Sekar, John
(2015)
Rule-based Modeling of Cell Signaling: Advances in Model Construction, Visualization and Simulation.
Doctoral Dissertation, University of Pittsburgh.
(Unpublished)
Abstract
Rule-based modeling is a graph-based approach to specifying the kinetics of cell signaling
systems. A reaction rule is a compact and explicit graph-based representation of a kinetic process,
and it matches a class of reactions that involve identical sites and identical kinetics. Compact rule-
based models have been used to generate large and combinatorially complex reaction networks,
and rules have also been used to compile databases of kinetic interactions targeting specific cells
and pathways. In this work, I address three technological challenges associated with rule-based
modeling. First, I address the ability to generate an automated global visualization of a rule-based
model as a network of signal flows. I showed how to analyze a reaction rule and extract a set of
bipartite regulatory relationships, which can be aggregated across rules into a global network. I
also provide a set of coarse-graining approaches to compress an automatically generated network
into a compact pathway diagram, even for models with 100s of rules. Second, I resolved an
incompatibility between two recent advances in rule-based modeling: network-free simulation
(which enables simulation without generating a reaction network), and energy-based rule-based
modeling (which enables specifying a model using cooperativity parameters and automated
accounting of free energy).

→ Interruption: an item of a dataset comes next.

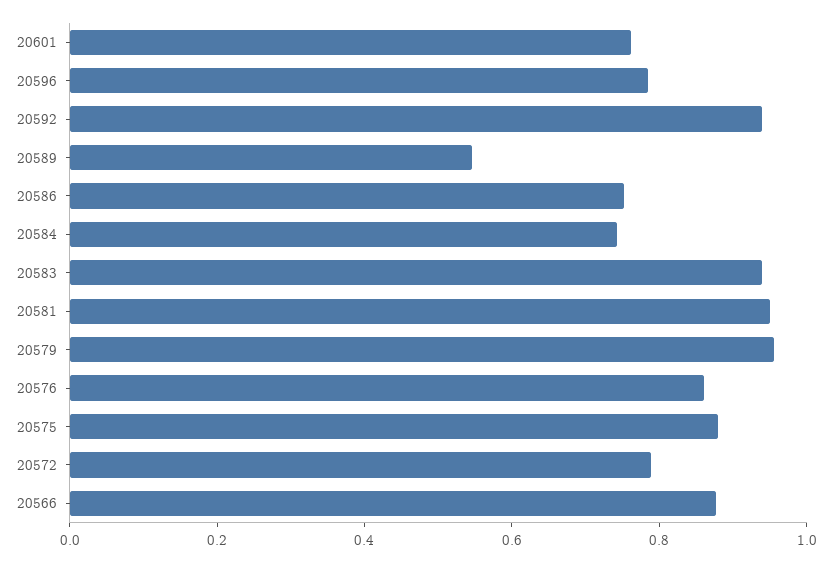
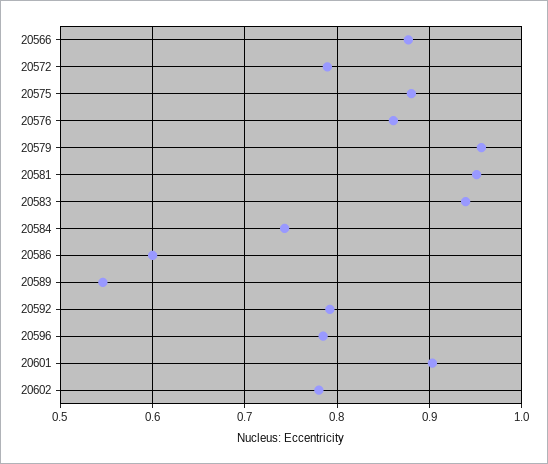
20601: 0.75 -> 0.9
20592: 0.95 -> 0.79
20586: 0.75 -> 0.6
20602: none -> 0.78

The incompatibility arose because calculating the reaction rate requires
computing the reaction free energy in an energy-based model, and this requires knowledge of both
reactants and products of the reaction, but the products are not available in a network-free
simulation until after the reaction event has fired. This was resolved by expanding each energy-
based rule into a number of normal reaction rules for which reaction free energies can be calculated
unambiguously. Third, I demonstrated a particular type of modularization that is based on treating
a set of rules as a module. This enables building models from combinations of modular hypotheses
and supplements the other modularization strategies such as macros, types and energy-based
compression.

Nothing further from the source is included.